[Instructions to follow]:
Within the listing below, please copy exactly the lines between the line holding "- BackUp-Cloud-Service" and the line holding "porque lo pienso.", inclusive.
· · · · · · ·
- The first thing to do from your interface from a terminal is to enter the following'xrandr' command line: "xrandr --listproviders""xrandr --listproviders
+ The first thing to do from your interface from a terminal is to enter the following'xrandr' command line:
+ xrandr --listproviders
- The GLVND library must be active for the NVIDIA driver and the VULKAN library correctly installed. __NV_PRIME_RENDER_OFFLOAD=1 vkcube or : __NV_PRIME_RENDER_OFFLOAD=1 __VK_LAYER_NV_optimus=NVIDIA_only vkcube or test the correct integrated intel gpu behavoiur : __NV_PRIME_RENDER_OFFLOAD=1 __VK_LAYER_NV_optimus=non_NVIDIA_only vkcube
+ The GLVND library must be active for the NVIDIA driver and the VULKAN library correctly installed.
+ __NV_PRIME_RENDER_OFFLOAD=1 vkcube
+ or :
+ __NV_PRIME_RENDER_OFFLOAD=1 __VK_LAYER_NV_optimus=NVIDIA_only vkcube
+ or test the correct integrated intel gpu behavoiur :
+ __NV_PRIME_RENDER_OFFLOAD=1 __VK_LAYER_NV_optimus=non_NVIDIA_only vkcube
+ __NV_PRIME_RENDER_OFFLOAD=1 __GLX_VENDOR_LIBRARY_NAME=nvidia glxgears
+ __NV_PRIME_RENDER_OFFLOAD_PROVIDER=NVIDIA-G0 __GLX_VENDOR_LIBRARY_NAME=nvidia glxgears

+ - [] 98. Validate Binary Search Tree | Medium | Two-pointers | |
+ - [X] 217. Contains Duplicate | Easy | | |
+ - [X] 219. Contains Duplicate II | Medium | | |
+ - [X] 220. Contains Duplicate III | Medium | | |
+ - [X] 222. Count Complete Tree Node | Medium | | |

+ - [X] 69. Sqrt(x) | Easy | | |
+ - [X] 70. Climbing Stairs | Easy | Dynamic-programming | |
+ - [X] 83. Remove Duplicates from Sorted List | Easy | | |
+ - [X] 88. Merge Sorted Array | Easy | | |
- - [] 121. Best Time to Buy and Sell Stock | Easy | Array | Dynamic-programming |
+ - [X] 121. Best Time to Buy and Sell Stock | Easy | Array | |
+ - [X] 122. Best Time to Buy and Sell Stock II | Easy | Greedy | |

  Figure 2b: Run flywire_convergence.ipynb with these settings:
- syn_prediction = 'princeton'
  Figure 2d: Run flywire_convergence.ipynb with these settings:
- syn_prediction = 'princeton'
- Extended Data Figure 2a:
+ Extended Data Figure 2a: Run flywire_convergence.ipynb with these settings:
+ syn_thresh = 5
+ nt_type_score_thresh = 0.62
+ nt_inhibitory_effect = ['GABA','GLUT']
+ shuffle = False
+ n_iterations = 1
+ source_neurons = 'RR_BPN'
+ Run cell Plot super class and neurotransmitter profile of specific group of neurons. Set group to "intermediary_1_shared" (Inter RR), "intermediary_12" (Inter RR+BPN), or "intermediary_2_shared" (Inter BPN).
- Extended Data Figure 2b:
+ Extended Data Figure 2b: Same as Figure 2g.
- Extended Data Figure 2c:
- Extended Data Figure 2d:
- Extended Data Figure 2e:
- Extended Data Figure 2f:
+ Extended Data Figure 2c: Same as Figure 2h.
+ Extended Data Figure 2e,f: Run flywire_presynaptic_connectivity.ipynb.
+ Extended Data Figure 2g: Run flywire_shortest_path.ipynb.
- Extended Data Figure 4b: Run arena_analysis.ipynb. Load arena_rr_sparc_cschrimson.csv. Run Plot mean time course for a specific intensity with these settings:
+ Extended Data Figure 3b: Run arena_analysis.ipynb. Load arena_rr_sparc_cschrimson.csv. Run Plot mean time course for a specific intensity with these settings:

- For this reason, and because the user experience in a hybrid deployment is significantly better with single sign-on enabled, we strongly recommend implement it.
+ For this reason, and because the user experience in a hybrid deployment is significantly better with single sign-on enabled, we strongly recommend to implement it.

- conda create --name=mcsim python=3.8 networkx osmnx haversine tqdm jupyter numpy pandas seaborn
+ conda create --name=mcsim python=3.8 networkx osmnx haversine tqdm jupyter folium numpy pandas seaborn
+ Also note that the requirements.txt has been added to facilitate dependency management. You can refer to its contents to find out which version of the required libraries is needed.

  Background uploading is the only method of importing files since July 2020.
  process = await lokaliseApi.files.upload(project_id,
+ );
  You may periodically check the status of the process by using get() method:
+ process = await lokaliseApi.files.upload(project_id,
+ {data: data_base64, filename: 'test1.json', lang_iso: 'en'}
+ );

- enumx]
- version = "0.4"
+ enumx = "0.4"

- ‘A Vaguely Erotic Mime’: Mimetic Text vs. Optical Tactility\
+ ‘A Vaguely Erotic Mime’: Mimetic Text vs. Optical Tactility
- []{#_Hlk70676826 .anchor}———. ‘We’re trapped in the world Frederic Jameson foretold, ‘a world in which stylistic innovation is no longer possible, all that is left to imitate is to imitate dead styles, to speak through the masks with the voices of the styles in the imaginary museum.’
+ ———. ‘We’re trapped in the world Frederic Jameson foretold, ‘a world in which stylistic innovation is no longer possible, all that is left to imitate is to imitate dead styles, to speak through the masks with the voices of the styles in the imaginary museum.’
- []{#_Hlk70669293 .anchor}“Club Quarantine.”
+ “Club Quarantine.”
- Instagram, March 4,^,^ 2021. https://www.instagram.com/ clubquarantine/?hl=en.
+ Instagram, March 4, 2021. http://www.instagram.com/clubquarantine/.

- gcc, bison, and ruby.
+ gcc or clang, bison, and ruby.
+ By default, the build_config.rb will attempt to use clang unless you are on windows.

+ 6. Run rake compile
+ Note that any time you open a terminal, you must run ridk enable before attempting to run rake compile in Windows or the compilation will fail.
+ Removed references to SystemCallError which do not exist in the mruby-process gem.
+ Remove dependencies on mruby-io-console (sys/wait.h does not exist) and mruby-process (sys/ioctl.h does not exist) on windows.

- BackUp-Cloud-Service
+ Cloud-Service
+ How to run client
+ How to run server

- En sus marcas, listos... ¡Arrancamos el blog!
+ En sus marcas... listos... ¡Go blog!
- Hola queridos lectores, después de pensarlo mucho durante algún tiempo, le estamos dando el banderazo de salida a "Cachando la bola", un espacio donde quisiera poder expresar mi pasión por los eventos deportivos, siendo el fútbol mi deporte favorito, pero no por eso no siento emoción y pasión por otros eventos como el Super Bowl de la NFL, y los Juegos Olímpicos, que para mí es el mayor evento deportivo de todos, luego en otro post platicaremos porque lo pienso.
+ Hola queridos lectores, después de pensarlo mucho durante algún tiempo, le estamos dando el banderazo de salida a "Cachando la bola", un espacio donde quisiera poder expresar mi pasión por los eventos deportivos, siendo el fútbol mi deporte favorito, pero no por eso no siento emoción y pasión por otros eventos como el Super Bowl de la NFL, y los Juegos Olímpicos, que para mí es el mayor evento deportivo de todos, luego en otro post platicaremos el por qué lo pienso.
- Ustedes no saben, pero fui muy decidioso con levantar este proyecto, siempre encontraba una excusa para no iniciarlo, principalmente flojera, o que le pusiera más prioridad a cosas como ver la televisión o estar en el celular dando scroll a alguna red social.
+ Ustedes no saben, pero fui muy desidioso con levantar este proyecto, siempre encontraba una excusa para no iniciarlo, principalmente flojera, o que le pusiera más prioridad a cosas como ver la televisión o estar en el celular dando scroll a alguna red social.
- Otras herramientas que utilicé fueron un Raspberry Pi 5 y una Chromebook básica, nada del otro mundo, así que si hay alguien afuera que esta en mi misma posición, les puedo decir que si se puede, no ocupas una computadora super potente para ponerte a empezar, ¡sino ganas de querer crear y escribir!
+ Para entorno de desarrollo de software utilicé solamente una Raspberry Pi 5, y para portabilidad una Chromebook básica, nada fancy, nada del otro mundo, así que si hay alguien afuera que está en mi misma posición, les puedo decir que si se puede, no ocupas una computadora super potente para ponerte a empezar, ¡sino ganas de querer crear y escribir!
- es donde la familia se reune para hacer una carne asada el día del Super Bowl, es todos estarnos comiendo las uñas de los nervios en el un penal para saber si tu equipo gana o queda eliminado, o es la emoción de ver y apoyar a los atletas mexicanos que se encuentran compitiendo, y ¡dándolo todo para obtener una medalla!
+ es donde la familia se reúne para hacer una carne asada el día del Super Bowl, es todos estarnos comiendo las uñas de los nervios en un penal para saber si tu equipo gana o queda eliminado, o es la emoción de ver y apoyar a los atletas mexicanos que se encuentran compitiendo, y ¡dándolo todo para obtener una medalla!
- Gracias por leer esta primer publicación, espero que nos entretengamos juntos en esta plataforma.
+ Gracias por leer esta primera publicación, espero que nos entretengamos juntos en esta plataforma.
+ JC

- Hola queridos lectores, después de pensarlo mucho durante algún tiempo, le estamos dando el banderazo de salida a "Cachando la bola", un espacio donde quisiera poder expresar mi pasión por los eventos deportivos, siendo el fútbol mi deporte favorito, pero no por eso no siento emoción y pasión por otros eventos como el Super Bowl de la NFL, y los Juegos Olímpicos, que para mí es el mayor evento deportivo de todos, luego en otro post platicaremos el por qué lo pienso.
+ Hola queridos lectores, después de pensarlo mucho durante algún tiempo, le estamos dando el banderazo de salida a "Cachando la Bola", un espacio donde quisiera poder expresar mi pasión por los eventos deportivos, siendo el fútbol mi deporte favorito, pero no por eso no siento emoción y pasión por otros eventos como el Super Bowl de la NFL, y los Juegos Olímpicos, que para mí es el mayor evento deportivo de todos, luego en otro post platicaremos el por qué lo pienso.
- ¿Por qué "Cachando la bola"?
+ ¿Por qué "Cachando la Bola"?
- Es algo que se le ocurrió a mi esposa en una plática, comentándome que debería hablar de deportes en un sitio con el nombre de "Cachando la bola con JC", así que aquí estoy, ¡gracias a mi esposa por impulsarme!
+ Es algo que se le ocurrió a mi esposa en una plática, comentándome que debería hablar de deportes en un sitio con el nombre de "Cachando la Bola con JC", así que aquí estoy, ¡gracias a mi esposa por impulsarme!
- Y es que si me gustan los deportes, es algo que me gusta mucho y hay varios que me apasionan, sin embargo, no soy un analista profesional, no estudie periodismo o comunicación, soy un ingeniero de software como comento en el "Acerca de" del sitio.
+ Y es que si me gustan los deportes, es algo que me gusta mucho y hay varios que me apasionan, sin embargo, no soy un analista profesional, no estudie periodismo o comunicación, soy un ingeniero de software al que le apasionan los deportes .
· · · · · · ·
[Task result]:
- BackUp-Cloud-Service
+ Cloud-Service
+ How to run client
+ How to run server

- En sus marcas, listos... ¡Arrancamos el blog!
+ En sus marcas... listos... ¡Go blog!
- Hola queridos lectores, después de pensarlo mucho durante algún tiempo, le estamos dando el banderazo de salida a "Cachando la bola", un espacio donde quisiera poder expresar mi pasión por los eventos deportivos, siendo el fútbol mi deporte favorito, pero no por eso no siento emoción y pasión por otros eventos como el Super Bowl de la NFL, y los Juegos Olímpicos, que para mí es el mayor evento deportivo de todos, luego en otro post platicaremos porque lo pienso.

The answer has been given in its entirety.